- _TASK REQUIREMENTS_
Lines that contain "titlebar" are to be copied from the material, every one of them.

- _THE DATA_
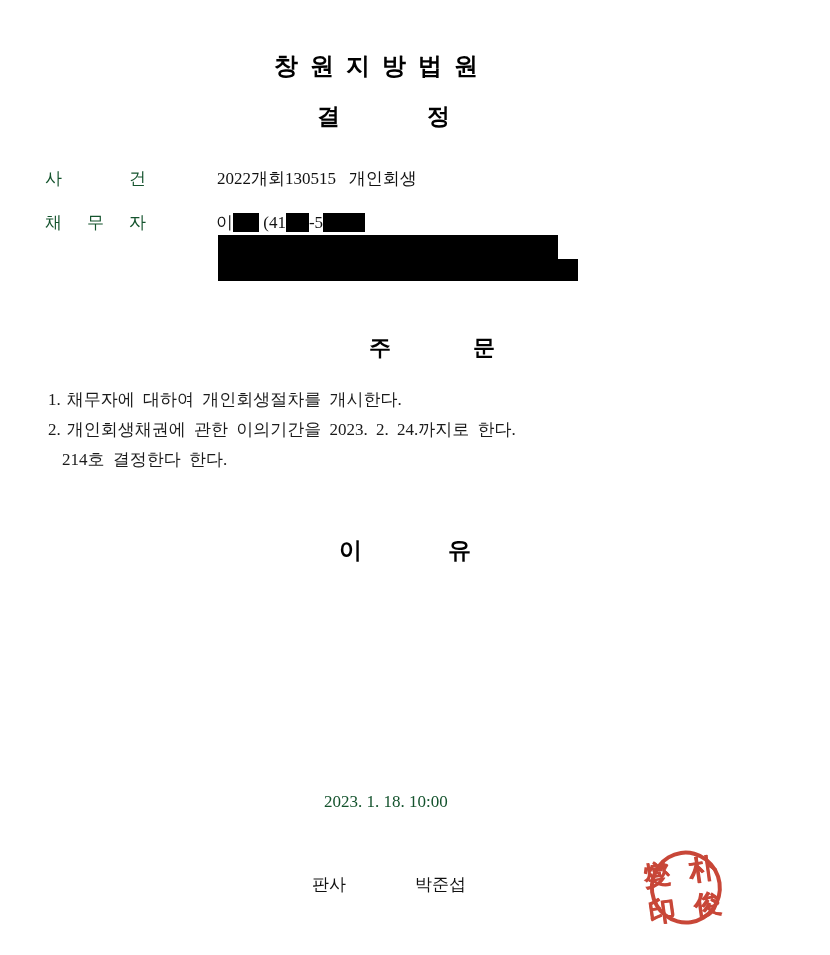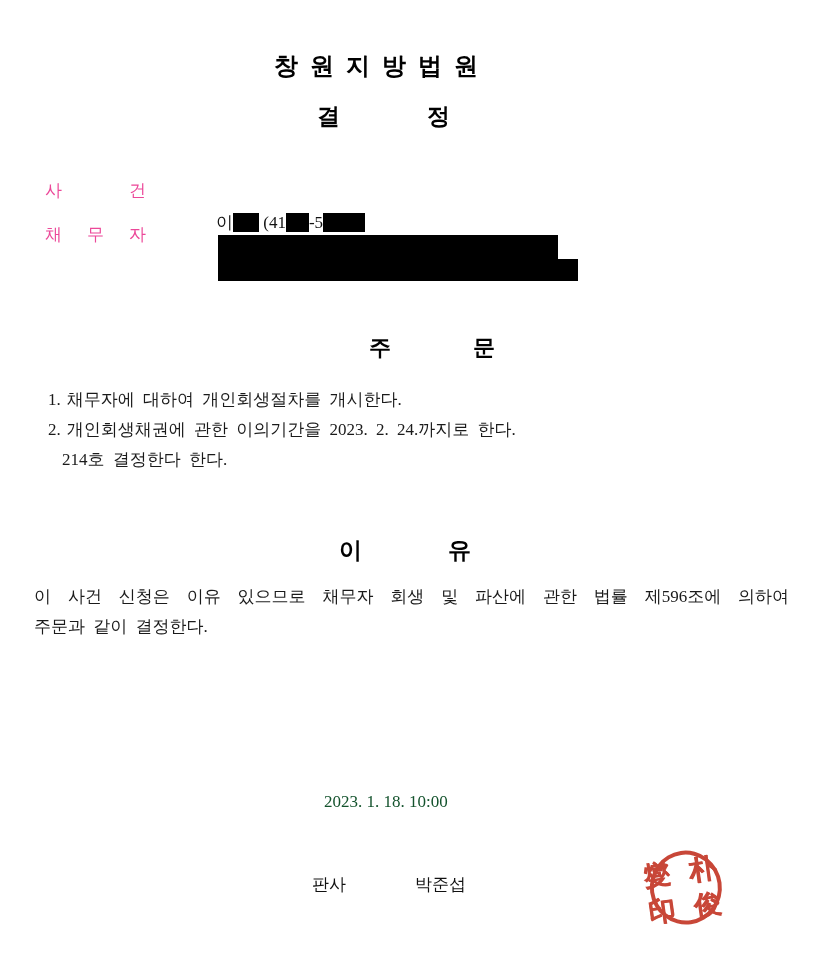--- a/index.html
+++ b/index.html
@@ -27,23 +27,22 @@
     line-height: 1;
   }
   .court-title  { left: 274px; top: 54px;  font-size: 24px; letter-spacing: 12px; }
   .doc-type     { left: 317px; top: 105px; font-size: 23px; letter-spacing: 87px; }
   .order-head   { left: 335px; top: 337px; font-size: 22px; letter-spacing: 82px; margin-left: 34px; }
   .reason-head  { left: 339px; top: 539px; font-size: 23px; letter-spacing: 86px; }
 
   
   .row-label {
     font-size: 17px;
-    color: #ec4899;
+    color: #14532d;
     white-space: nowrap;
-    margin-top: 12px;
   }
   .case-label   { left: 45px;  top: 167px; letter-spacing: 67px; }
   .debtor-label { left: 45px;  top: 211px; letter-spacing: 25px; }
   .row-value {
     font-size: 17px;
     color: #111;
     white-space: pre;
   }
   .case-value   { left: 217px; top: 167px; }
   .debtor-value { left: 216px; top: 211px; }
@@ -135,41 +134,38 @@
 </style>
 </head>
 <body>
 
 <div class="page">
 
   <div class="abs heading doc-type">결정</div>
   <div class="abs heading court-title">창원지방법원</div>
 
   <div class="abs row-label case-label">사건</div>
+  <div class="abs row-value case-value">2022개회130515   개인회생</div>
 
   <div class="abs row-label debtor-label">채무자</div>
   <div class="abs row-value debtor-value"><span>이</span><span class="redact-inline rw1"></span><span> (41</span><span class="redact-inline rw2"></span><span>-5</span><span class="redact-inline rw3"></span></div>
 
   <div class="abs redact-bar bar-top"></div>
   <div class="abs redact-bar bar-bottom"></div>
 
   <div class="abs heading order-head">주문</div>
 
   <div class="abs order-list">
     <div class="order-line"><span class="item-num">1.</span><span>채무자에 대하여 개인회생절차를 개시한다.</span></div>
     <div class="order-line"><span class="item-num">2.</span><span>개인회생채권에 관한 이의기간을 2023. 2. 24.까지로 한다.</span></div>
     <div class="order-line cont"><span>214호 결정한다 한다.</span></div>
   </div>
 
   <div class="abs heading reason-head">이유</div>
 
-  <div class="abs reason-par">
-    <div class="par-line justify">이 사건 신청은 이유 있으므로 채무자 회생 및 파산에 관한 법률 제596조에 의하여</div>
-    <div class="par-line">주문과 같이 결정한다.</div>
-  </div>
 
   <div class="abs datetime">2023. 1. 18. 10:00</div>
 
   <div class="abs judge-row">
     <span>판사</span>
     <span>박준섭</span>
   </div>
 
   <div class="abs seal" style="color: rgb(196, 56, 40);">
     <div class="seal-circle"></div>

--

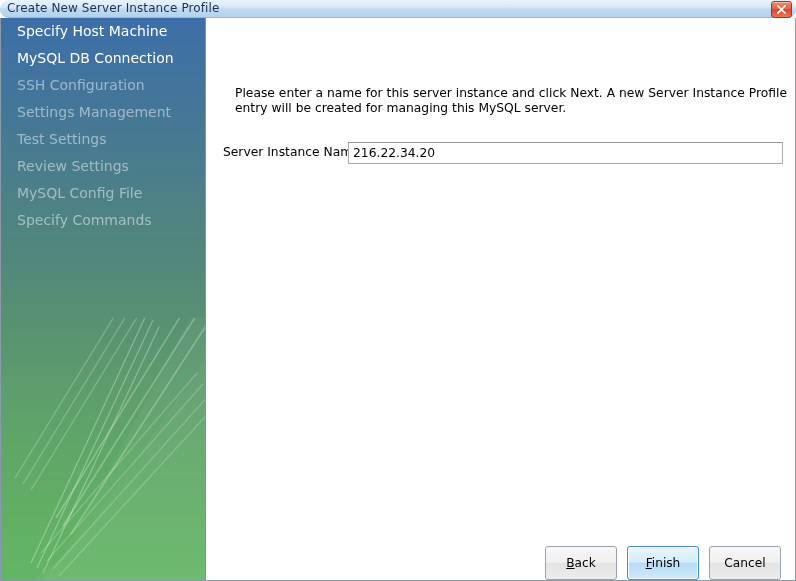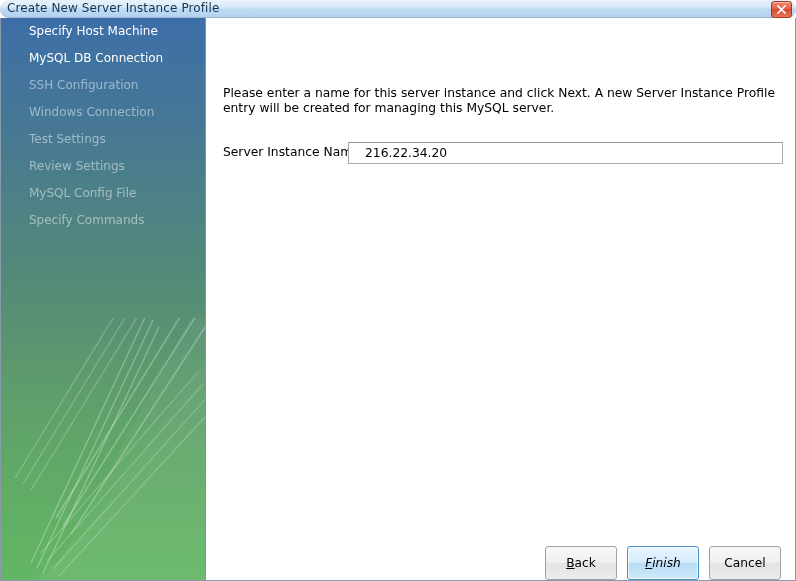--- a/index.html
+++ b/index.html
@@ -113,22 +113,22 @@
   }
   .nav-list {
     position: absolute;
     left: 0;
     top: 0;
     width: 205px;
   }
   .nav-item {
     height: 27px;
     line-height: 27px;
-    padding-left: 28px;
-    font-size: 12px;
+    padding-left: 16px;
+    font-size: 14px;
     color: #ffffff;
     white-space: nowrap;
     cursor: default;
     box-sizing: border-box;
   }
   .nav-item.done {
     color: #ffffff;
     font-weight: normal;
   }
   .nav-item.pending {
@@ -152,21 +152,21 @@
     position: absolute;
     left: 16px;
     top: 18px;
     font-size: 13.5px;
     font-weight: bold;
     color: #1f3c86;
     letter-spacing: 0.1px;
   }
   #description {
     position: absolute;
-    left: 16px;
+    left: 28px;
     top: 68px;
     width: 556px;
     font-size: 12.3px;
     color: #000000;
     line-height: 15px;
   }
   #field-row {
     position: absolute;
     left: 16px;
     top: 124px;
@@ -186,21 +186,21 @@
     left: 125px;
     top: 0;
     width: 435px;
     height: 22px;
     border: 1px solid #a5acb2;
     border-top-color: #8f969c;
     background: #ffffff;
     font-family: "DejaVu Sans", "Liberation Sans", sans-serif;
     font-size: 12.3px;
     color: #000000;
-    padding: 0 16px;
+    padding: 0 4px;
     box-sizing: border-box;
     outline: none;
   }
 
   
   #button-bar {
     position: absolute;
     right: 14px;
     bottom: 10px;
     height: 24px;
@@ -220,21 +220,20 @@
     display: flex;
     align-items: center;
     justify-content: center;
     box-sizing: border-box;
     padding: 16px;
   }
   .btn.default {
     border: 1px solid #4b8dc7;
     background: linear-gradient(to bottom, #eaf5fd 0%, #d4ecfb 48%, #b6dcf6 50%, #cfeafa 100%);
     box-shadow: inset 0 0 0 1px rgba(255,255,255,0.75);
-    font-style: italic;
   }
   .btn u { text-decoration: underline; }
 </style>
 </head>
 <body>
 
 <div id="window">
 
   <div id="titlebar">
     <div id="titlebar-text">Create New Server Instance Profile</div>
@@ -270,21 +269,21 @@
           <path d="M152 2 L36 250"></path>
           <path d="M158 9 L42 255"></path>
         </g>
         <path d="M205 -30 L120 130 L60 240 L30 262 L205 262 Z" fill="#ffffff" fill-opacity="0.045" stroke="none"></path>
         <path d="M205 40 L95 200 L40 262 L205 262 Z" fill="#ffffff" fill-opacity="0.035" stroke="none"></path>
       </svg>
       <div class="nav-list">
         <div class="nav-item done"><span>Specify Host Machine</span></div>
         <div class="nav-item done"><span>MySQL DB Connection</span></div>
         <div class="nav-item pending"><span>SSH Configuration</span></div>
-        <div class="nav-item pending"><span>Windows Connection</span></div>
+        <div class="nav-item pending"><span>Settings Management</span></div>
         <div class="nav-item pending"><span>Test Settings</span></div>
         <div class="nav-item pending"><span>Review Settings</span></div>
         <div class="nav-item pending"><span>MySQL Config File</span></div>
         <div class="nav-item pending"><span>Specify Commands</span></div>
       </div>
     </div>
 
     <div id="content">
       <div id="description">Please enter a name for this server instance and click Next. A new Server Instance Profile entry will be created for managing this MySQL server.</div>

- _TASK OUTPUT_
   <div id="titlebar">
     <div id="titlebar-text">Create New Server Instance Profile</div>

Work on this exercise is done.